START RECORDS SUPPLIED
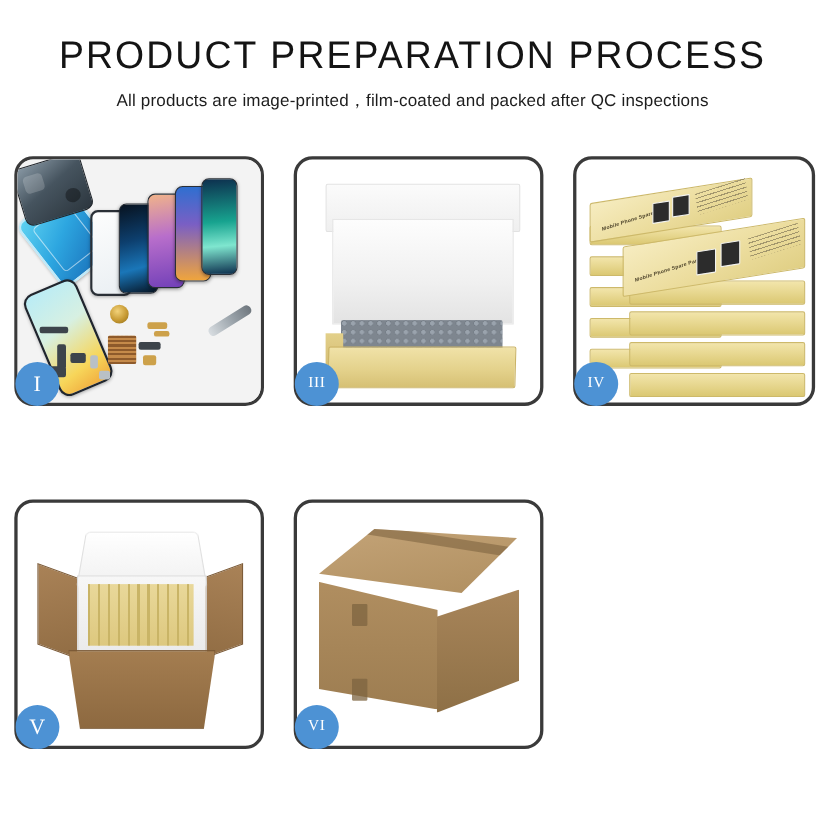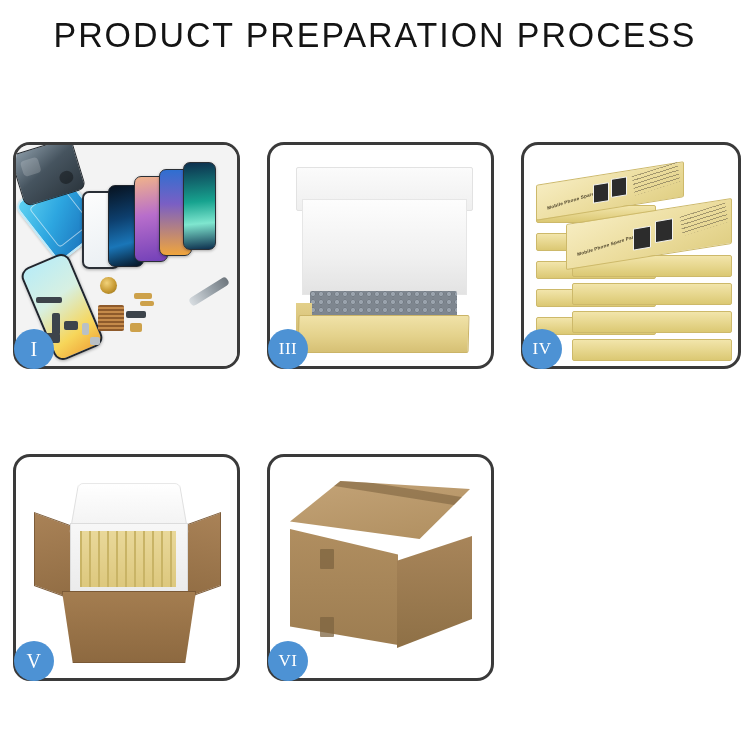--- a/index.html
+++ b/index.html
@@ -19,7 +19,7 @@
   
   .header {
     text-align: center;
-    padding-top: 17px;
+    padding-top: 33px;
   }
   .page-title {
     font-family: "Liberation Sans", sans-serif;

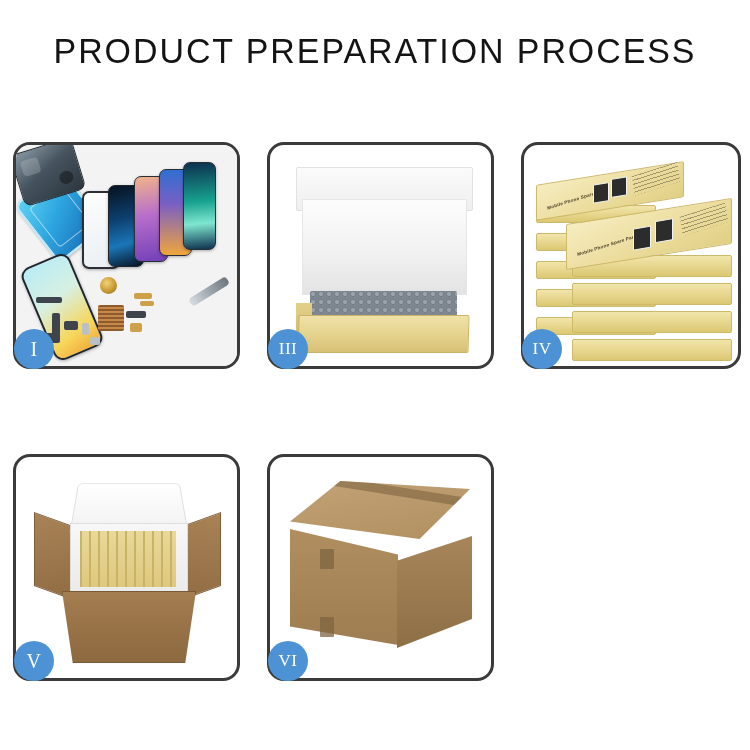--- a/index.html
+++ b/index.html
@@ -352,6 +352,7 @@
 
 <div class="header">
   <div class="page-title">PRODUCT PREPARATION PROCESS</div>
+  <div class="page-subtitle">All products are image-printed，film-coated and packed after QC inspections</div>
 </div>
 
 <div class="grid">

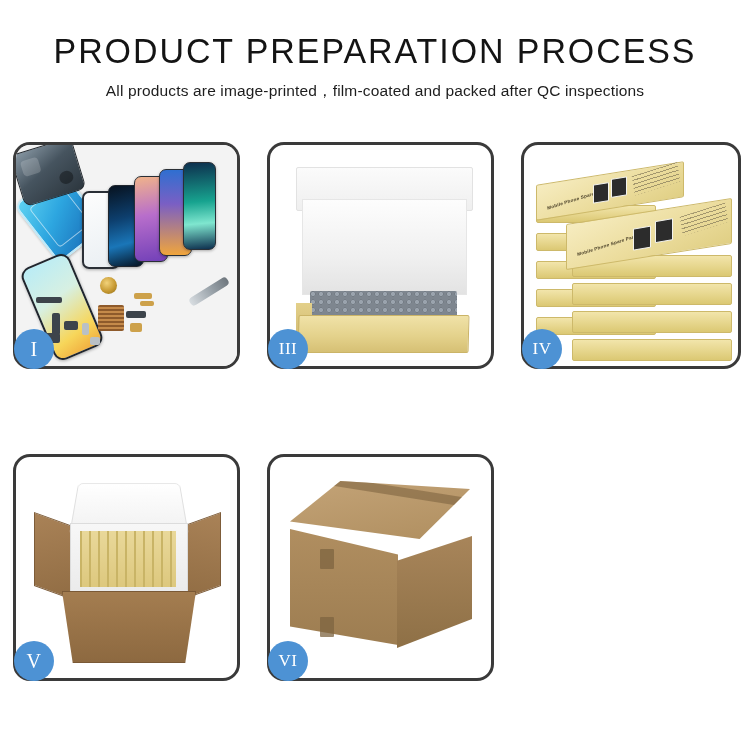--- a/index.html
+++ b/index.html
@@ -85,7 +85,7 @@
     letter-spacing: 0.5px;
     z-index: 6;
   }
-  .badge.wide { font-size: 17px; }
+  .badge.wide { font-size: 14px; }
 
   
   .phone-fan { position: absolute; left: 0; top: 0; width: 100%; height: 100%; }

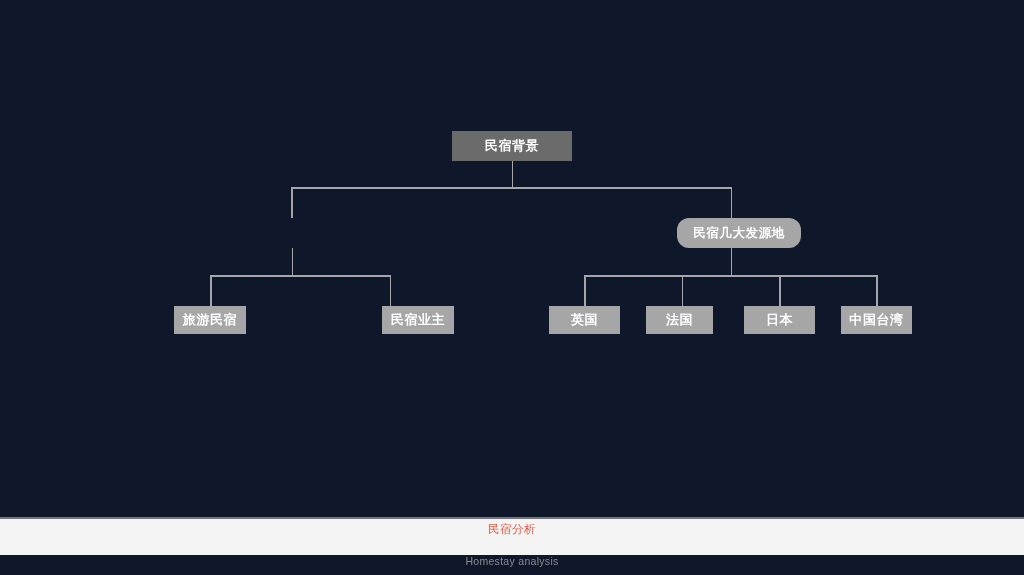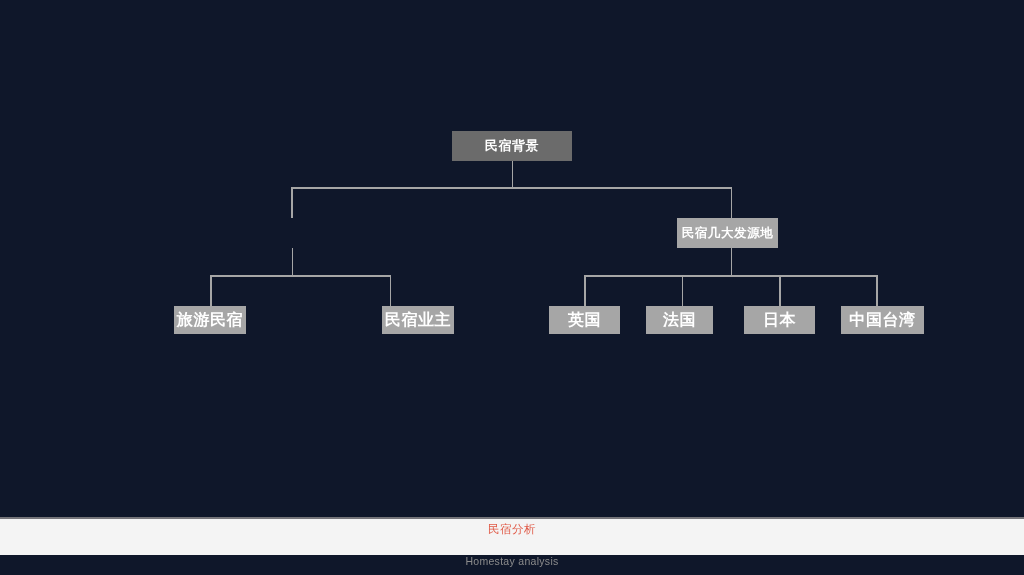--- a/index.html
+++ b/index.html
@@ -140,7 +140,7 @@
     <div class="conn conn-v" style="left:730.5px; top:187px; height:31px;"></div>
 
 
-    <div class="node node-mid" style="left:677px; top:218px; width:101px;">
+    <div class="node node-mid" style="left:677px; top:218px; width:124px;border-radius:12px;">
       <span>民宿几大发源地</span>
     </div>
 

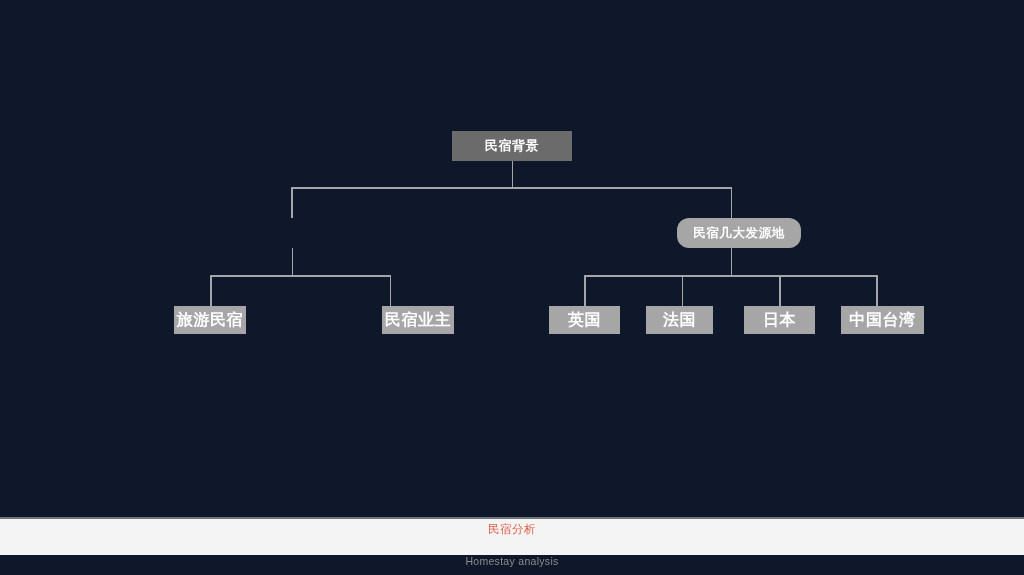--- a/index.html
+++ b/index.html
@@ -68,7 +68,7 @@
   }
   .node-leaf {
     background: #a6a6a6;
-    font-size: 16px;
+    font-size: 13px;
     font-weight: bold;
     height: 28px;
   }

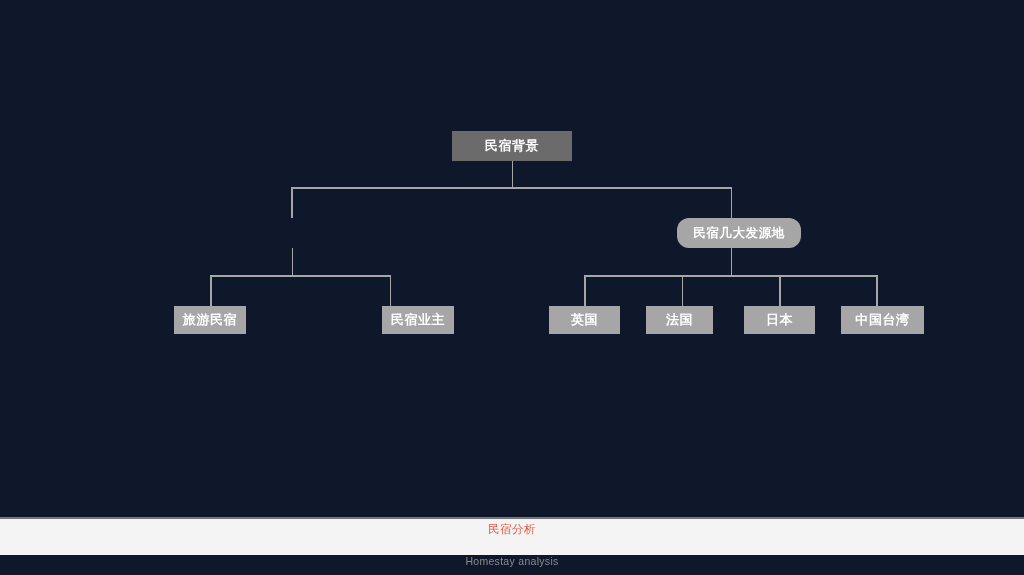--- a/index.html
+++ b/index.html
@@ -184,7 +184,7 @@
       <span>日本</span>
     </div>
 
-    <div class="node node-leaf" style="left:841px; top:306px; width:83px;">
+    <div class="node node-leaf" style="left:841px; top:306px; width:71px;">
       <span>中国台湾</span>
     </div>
END RECORDS SUPPLIED
#### [EXERCISE INSTRUCTIONS]
Your answer should consist of each line above in which "left" appears.

#### [ANSWER FOR THIS EXERCISE]
   .phone-fan { position: absolute; left: 0; top: 0; width: 100%; height: 100%; }
     <div class="conn conn-v" style="left:730.5px; top:187px; height:31px;"></div>
-    <div class="node node-mid" style="left:677px; top:218px; width:101px;">
+    <div class="node node-mid" style="left:677px; top:218px; width:124px;border-radius:12px;">
-    <div class="node node-leaf" style="left:841px; top:306px; width:83px;">
+    <div class="node node-leaf" style="left:841px; top:306px; width:71px;">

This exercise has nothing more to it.